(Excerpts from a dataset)
▬▬▬▬▬▬

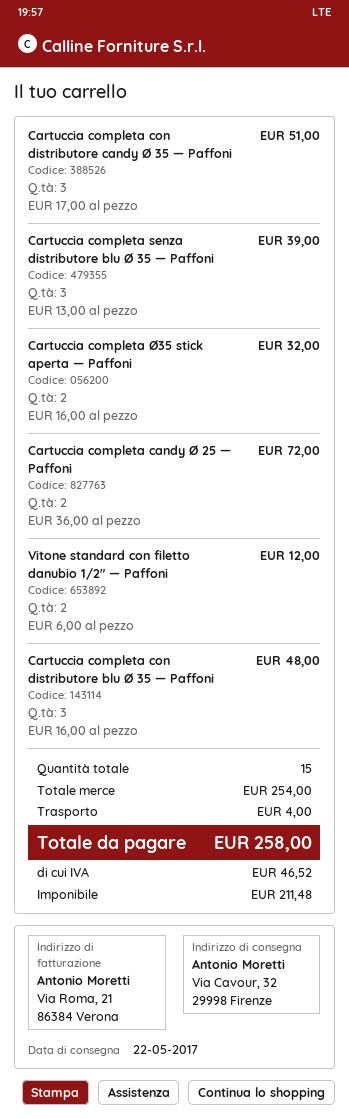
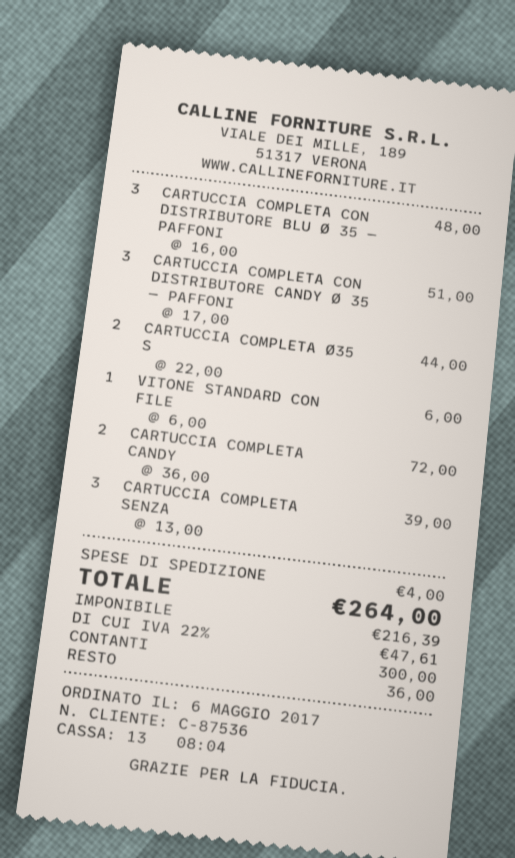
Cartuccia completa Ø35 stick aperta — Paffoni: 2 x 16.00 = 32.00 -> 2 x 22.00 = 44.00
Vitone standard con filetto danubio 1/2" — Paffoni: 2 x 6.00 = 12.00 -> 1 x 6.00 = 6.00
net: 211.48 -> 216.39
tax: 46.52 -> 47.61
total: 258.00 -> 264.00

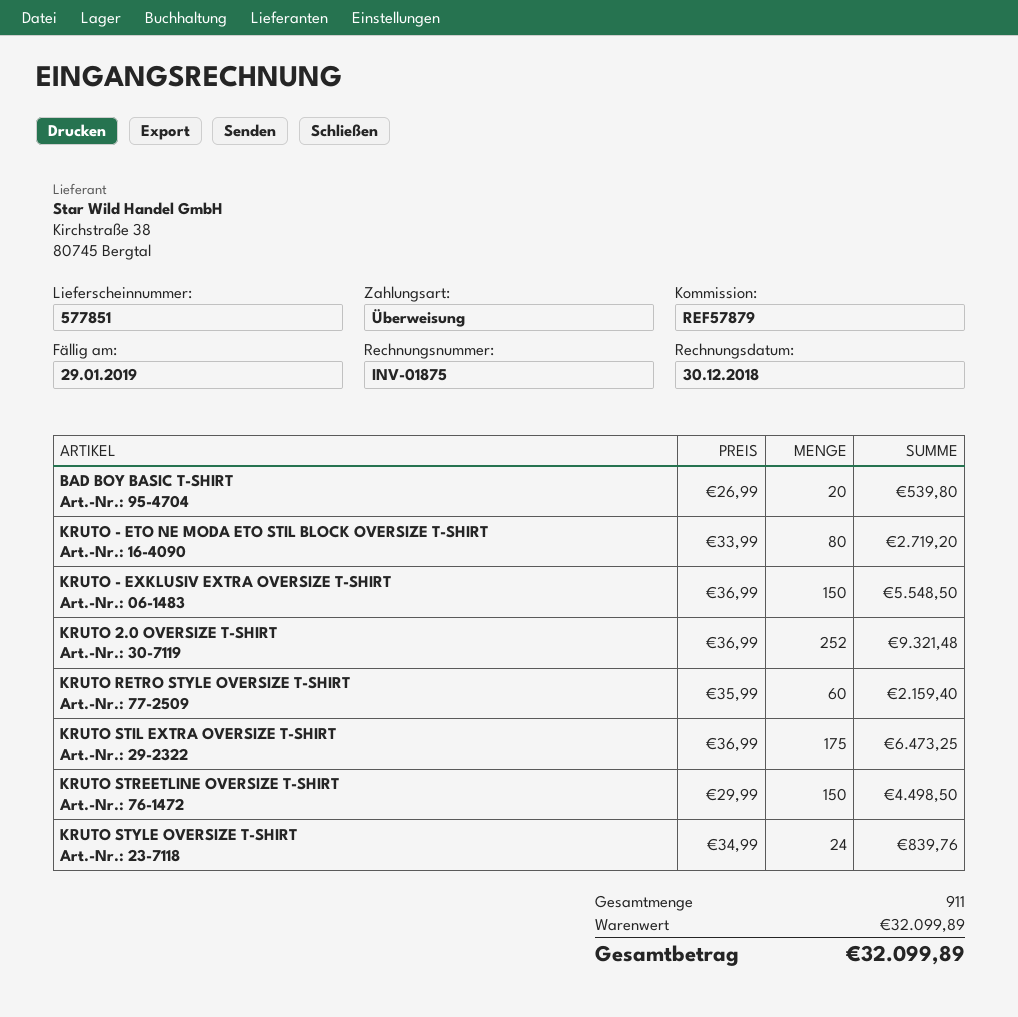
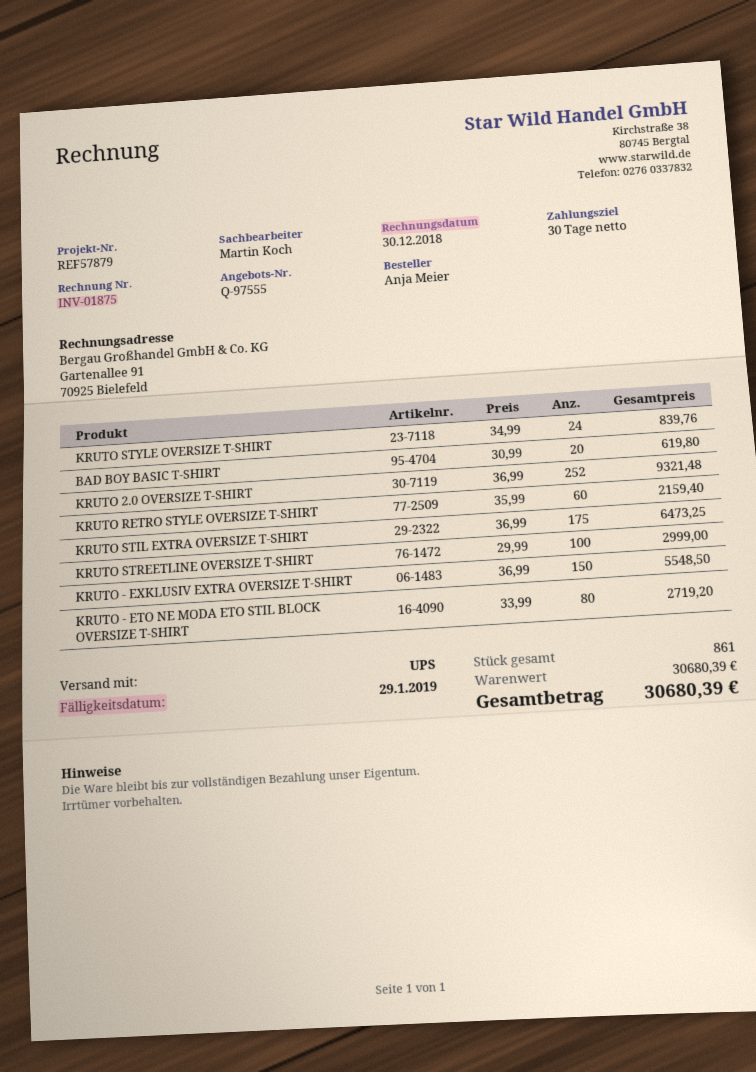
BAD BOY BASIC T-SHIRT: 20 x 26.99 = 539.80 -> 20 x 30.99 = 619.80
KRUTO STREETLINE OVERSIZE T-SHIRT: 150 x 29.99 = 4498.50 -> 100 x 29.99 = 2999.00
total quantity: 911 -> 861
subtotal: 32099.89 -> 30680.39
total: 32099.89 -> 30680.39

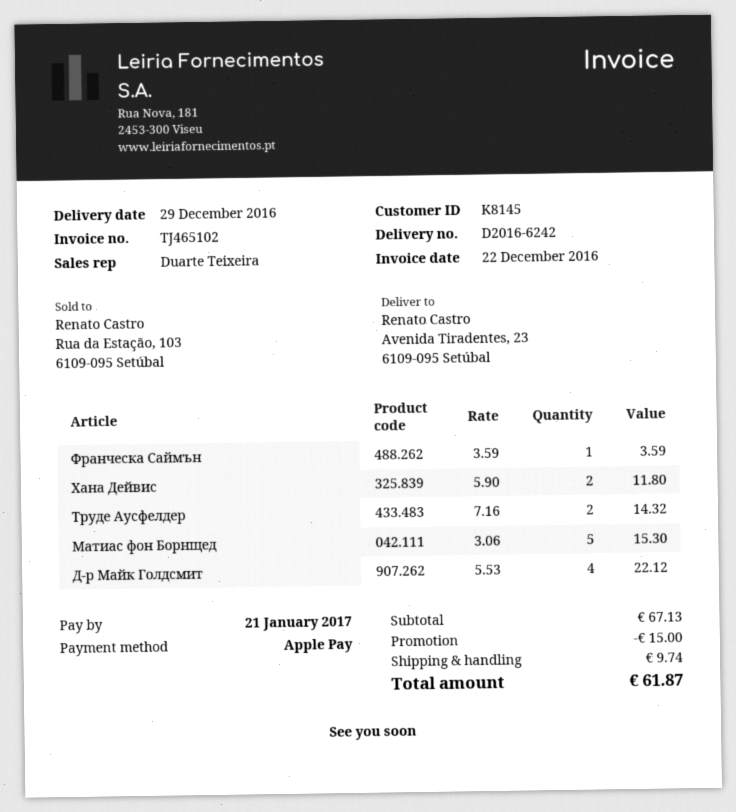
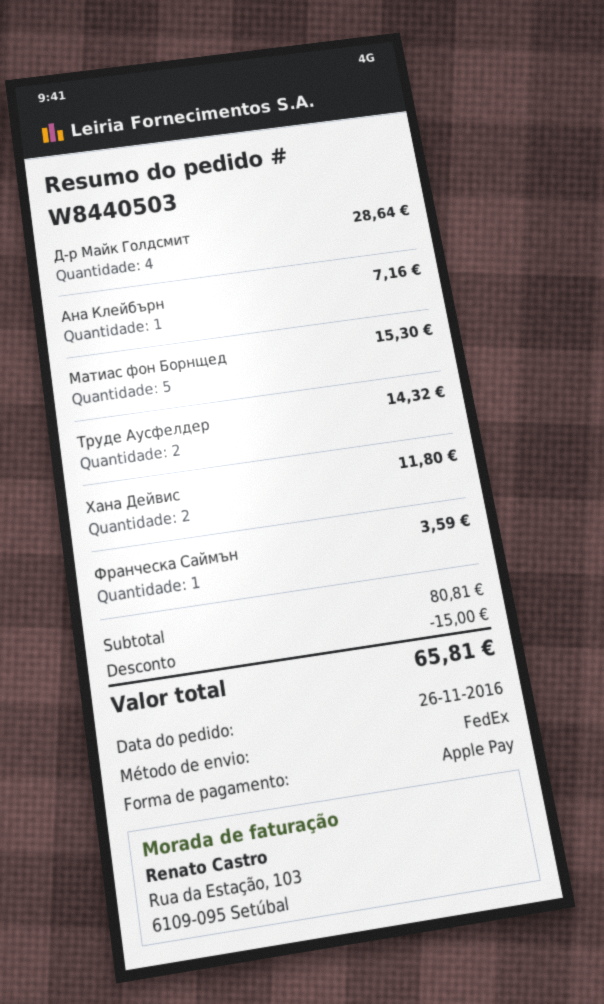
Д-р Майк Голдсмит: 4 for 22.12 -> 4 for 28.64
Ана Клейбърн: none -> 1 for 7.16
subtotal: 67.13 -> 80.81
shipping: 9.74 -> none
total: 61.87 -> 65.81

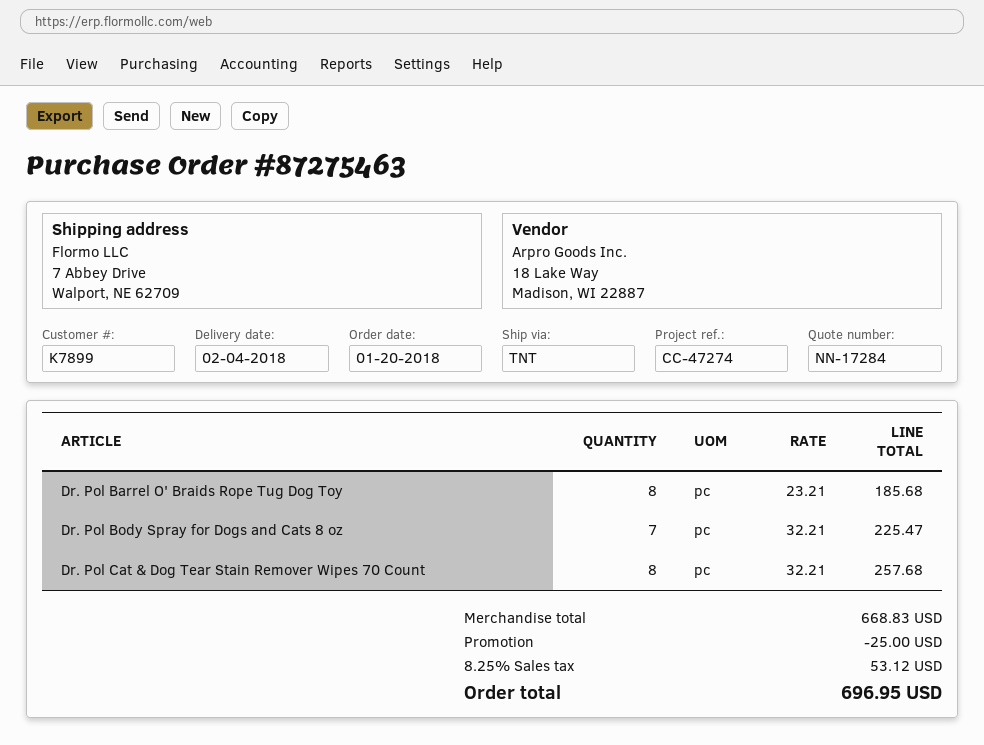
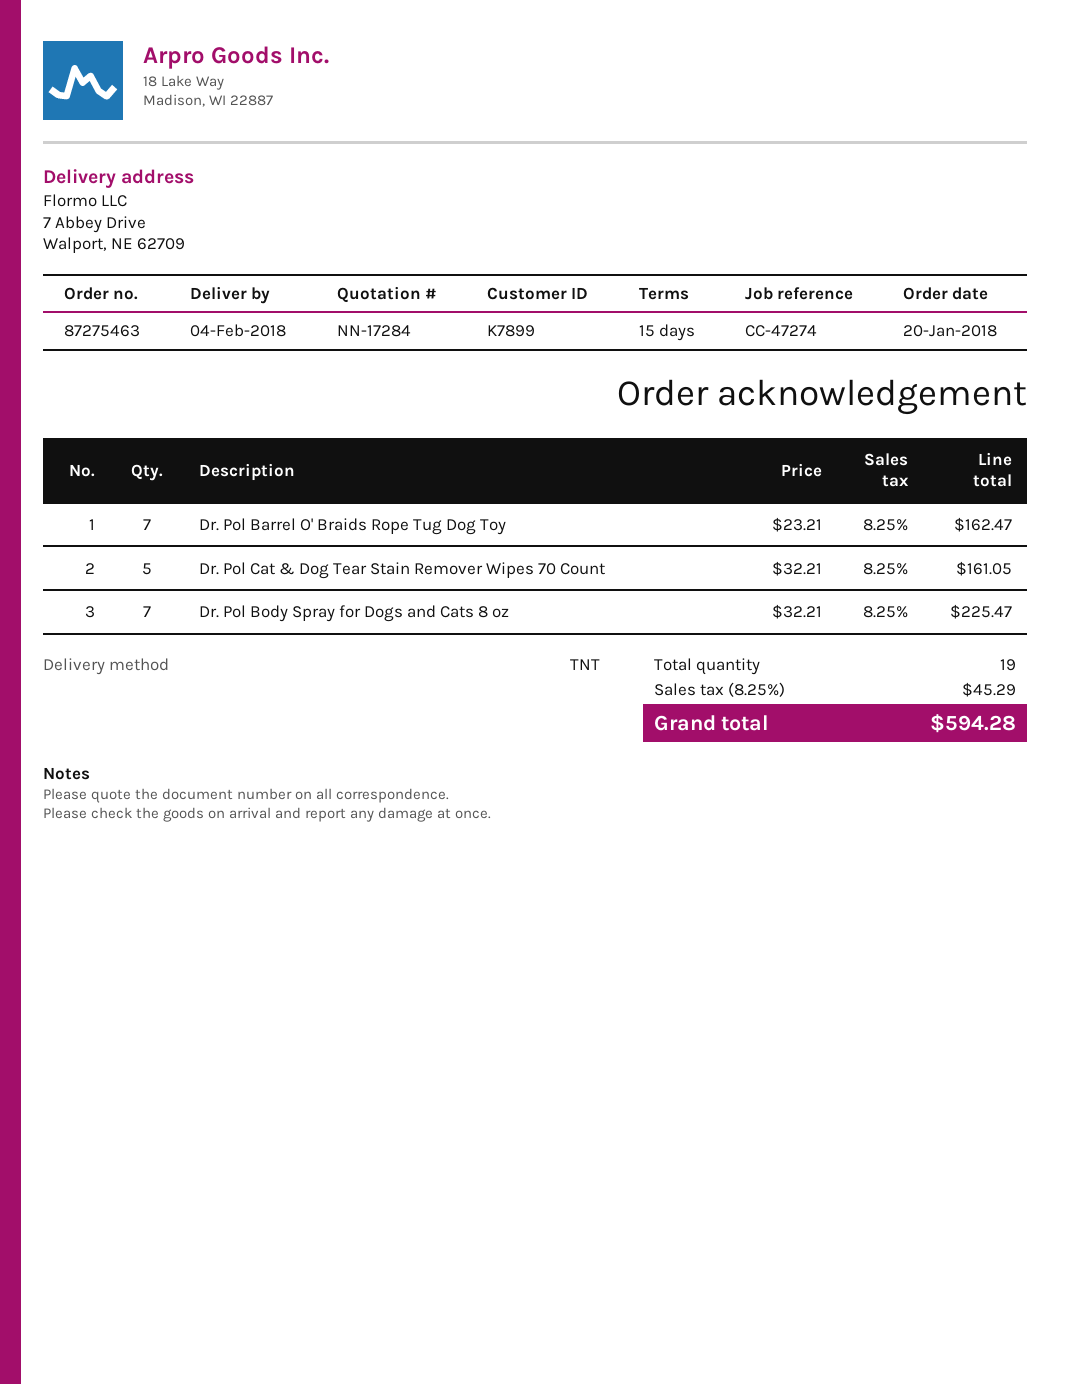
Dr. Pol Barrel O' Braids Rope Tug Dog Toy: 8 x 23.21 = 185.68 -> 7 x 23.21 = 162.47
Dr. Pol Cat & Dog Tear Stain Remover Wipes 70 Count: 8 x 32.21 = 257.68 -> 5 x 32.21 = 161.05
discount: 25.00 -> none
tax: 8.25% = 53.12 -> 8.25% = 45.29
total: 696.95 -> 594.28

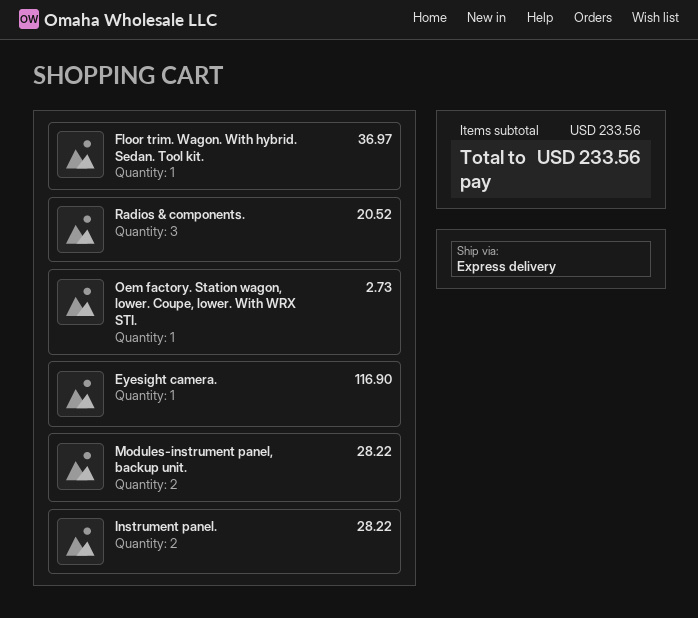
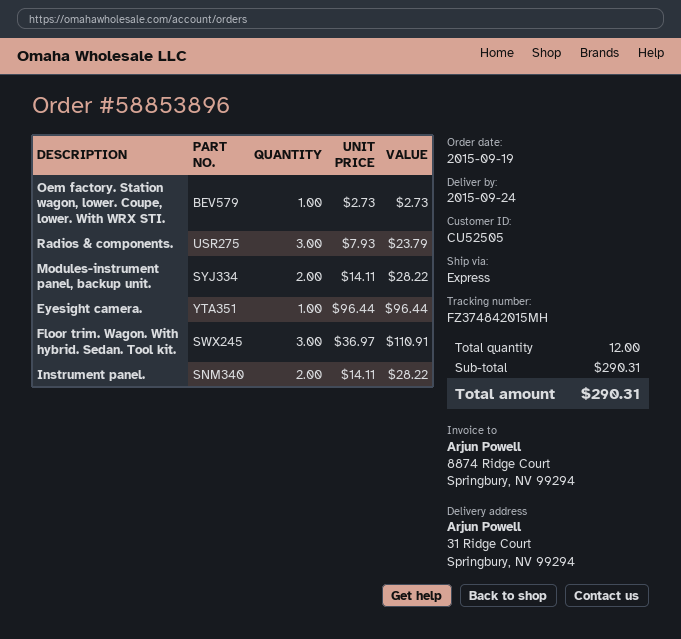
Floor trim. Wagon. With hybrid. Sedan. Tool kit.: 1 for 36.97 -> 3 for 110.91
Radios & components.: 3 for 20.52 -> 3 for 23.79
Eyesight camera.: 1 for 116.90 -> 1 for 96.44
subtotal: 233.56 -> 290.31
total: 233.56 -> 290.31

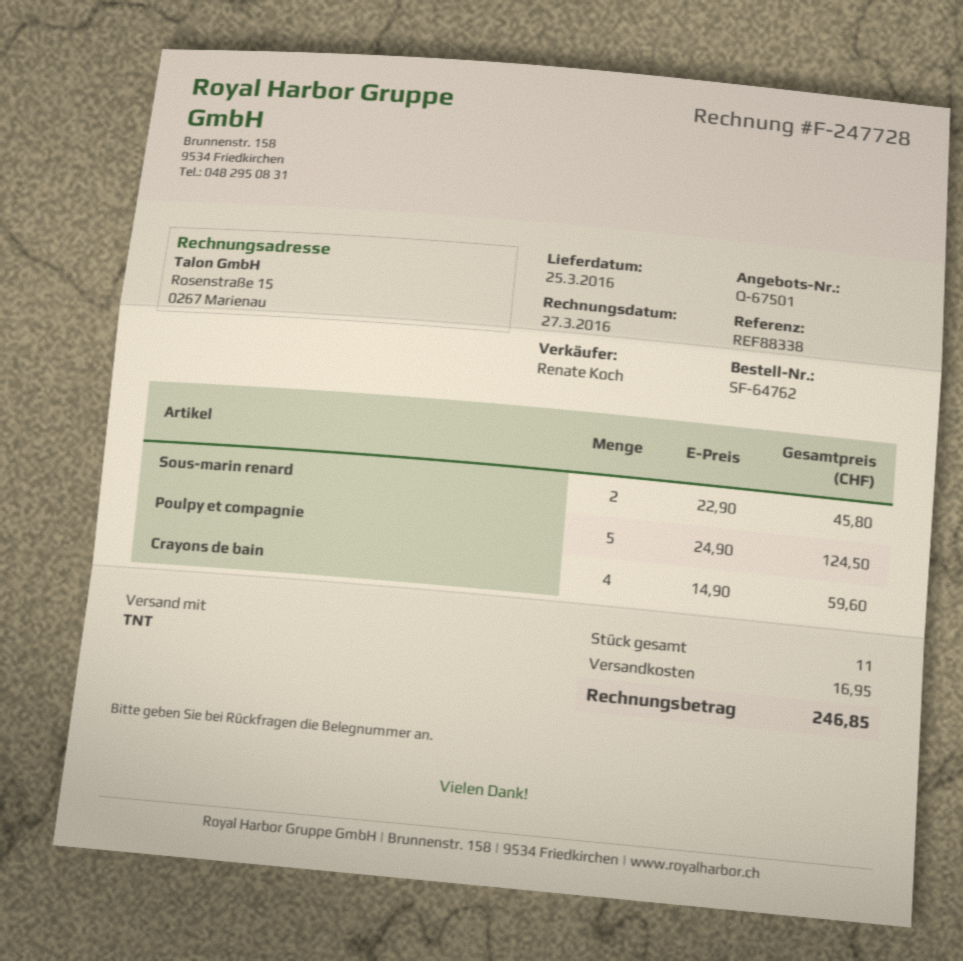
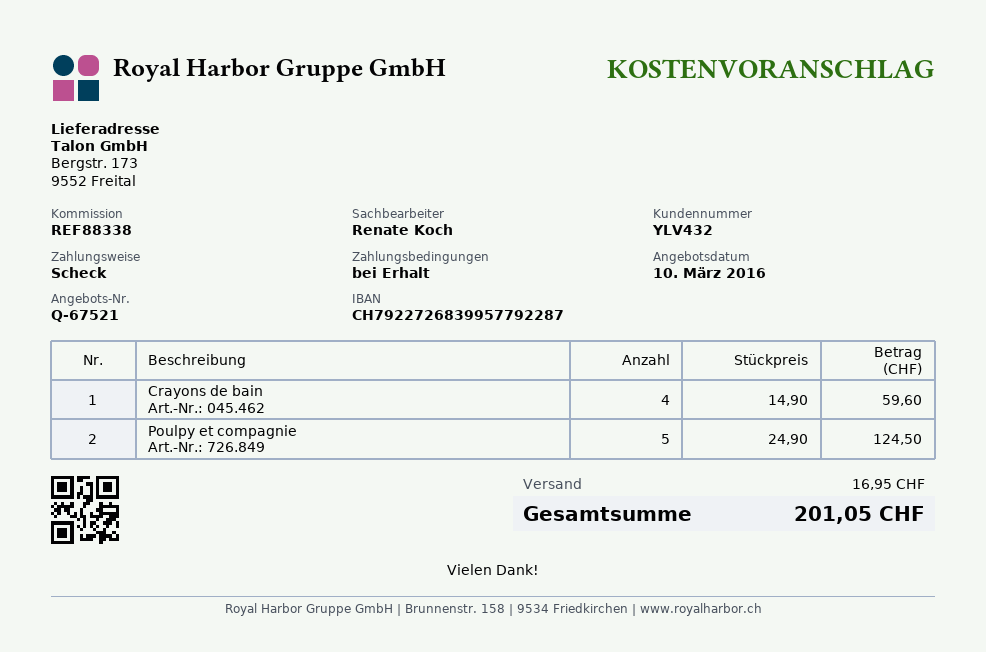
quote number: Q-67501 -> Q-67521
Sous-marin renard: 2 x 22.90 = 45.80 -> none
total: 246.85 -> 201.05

▬▬▬▬▬▬

• WORK TASK
A word-for-word copy of all the data, without pictures, is the expected output.

• TASK RESULT
Cartuccia completa Ø35 stick aperta — Paffoni: 2 x 16.00 = 32.00 -> 2 x 22.00 = 44.00
Vitone standard con filetto danubio 1/2" — Paffoni: 2 x 6.00 = 12.00 -> 1 x 6.00 = 6.00
net: 211.48 -> 216.39
tax: 46.52 -> 47.61
total: 258.00 -> 264.00

BAD BOY BASIC T-SHIRT: 20 x 26.99 = 539.80 -> 20 x 30.99 = 619.80
KRUTO STREETLINE OVERSIZE T-SHIRT: 150 x 29.99 = 4498.50 -> 100 x 29.99 = 2999.00
total quantity: 911 -> 861
subtotal: 32099.89 -> 30680.39
total: 32099.89 -> 30680.39

Д-р Майк Голдсмит: 4 for 22.12 -> 4 for 28.64
Ана Клейбърн: none -> 1 for 7.16
subtotal: 67.13 -> 80.81
shipping: 9.74 -> none
total: 61.87 -> 65.81

Dr. Pol Barrel O' Braids Rope Tug Dog Toy: 8 x 23.21 = 185.68 -> 7 x 23.21 = 162.47
Dr. Pol Cat & Dog Tear Stain Remover Wipes 70 Count: 8 x 32.21 = 257.68 -> 5 x 32.21 = 161.05
discount: 25.00 -> none
tax: 8.25% = 53.12 -> 8.25% = 45.29
total: 696.95 -> 594.28

Floor trim. Wagon. With hybrid. Sedan. Tool kit.: 1 for 36.97 -> 3 for 110.91
Radios & components.: 3 for 20.52 -> 3 for 23.79
Eyesight camera.: 1 for 116.90 -> 1 for 96.44
subtotal: 233.56 -> 290.31
total: 233.56 -> 290.31

quote number: Q-67501 -> Q-67521
Sous-marin renard: 2 x 22.90 = 45.80 -> none
total: 246.85 -> 201.05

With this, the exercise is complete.